Careful… there is rabies potential. Found a dead bat on my front walk last week, called dept. of health. They said dispose of it without touching it, wash well after. Don’t know if a live bat will display signs of disease or not.
Notorious P.A.T.
Supposedly, a bat can eat up to 1,000 mosquitoes a night. I would let him stay a while.
I always figured when I get around to buying a house, I will put a bat house in my yard. Kind of like a bird house, but for bats:
http://www.batconservation.org/content/Bathouseimportance.html
Halteclere
I had a flying squirrel in the house once. It occured right before Christmas, and this squirrel would, when chased out of the Christmas tree glide over to the drapes. Then when it was chased out of the drapes it would glide back to the tree, over and over again. We finally caught it underneath a big bowl and ushered it outside.
That and I once found a 3′ black snake in the house. It was crawling across a tread I was about to step on while going up the stairs early one dim morning. My first, groggy thought was “I don’t remember the grain of the wood going like that…”.
jon
Don’t try to shepherd a bat out of the house. Chances are it could be rabid, so don’t touch the thing, either. What you want to do is get some Tupperware and a baking tray or (Duh!) the Tupperwear lid, capture the thing, and put it outside where the bat can climb up a wall and go to an overhang/eave/not sunny place and sleep for the day. Chances are it’ll be gone soon enough.

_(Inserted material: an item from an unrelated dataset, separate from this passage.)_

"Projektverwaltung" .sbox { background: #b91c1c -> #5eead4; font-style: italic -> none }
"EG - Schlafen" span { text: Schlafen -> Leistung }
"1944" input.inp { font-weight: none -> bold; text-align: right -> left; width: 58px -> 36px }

Then you get to figure out how it got inside. Check the cooler vents, heating vents, windows, whatnot. It could have flown in, but it might be part of a little colony of bats that found a home inside yours. Again, it might have rabid members and be most unwelcome. But it might go flying off every evening and rid yours and neighbors’ yards of flying pests like mosquitos, flies, and moths. So don’t immediately go into MUST KILL mode.

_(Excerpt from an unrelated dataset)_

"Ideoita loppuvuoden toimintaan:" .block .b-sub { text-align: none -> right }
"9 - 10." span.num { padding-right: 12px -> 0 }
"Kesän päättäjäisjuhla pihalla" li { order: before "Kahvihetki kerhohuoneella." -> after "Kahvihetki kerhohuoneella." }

Plus, if you kill them all, your secret cave with the computer, your funny nippled suit, and the big car won’t have the right ambiance.
John Cole
I am not going to kill the damned thing, and I am not worried about rabies, I just want it out of my house.
Halteclere
I’ve thought about doing the same thing. Only problem is that my current place doesn’t have a good site for the house (the house needs to be on the southeast side, high up and in a protected area if I remember correctly).
Mary
This post is useless without video.
(Seriously, be careful getting rid of the bat. Tunch has his shots, you don’t.)
jon
Perdone el commente doble, por favor.
rkrider
had one in the living room once, used a fishing net to catch him…..good luck
Jeffrey
“Yes, Father. I shall become a bat.”
Andrew
I am reminded of The Office…
mrmobi
Except for the advice to keep the bat in the house, all the suggestions here are good, especially this one:
A few years back, we added a second floor to our bungalow. One of the things that was done was removing the old, brick chimney and replacing it with an enclosed structure which ended in a galvanized chimney top.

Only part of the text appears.